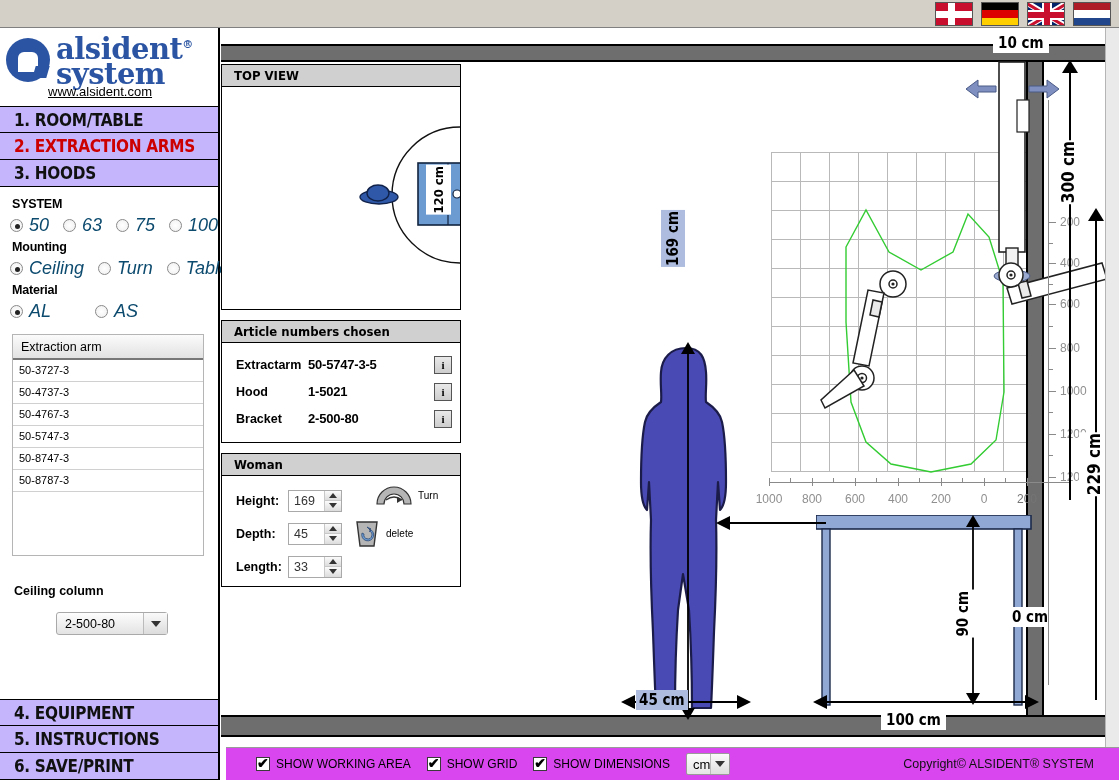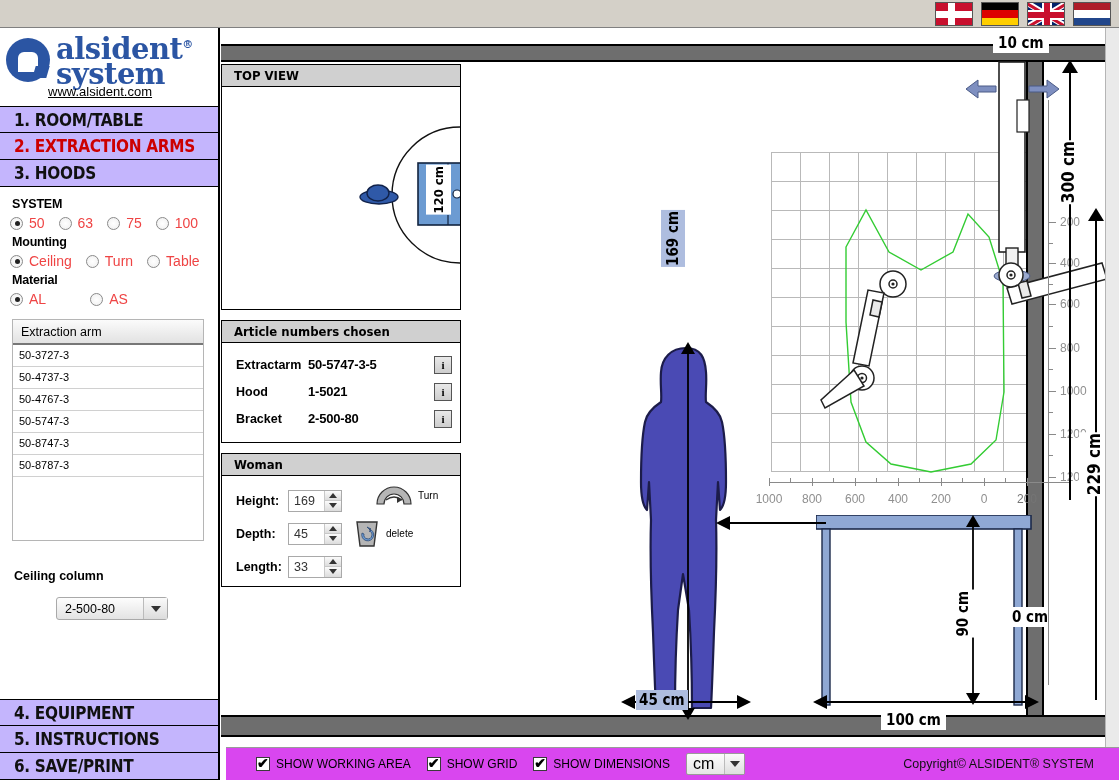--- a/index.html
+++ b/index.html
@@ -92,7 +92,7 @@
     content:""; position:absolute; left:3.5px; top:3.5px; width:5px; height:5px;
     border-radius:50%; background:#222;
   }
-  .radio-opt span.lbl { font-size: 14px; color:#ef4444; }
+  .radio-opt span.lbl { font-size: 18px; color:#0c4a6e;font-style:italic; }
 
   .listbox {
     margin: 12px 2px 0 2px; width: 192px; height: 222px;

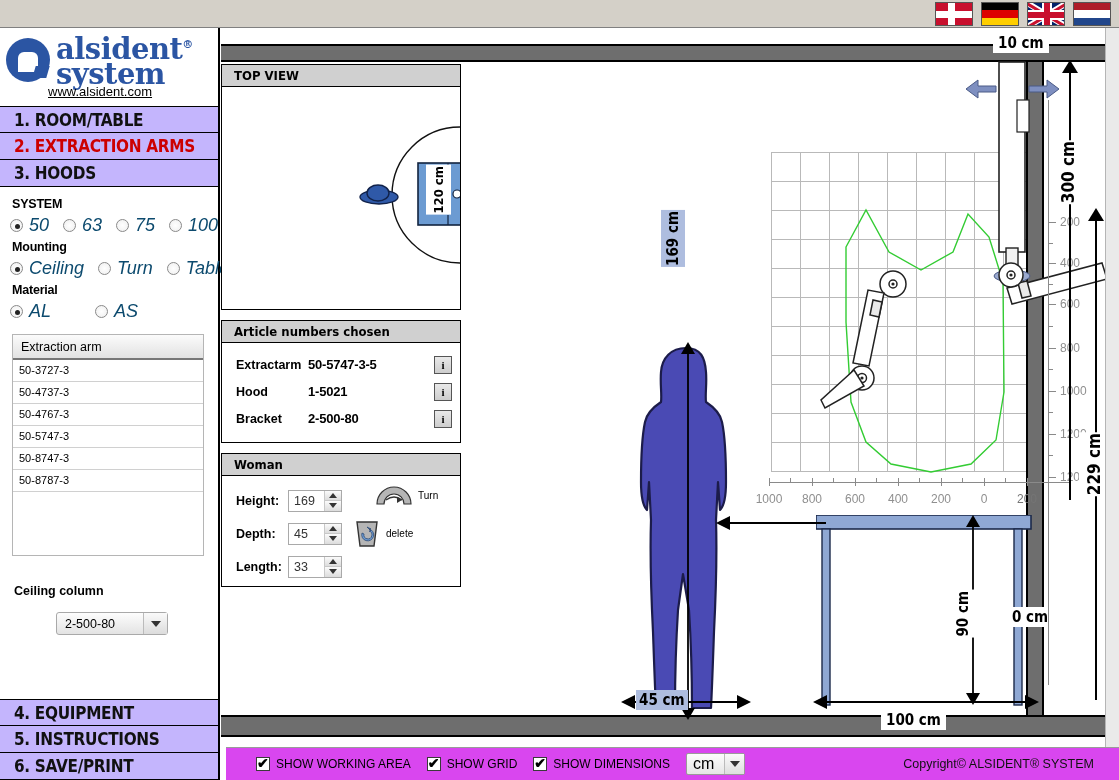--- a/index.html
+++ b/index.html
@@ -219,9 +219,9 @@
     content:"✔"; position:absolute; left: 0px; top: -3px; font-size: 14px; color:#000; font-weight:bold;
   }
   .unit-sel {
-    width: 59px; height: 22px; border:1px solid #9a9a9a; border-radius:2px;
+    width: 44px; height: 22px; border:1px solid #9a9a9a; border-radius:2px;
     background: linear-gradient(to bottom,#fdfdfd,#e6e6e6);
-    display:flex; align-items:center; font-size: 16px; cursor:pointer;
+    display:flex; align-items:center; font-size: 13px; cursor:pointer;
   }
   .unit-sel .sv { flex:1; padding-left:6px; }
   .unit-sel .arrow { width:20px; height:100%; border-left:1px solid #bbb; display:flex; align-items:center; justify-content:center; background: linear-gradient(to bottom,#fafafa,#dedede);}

------------------------

Look through the listing above and copy each line where the string "cursor" occurs.

== ANSWER BOX ==
-    display:flex; align-items:center; font-size: 16px; cursor:pointer;
+    display:flex; align-items:center; font-size: 13px; cursor:pointer;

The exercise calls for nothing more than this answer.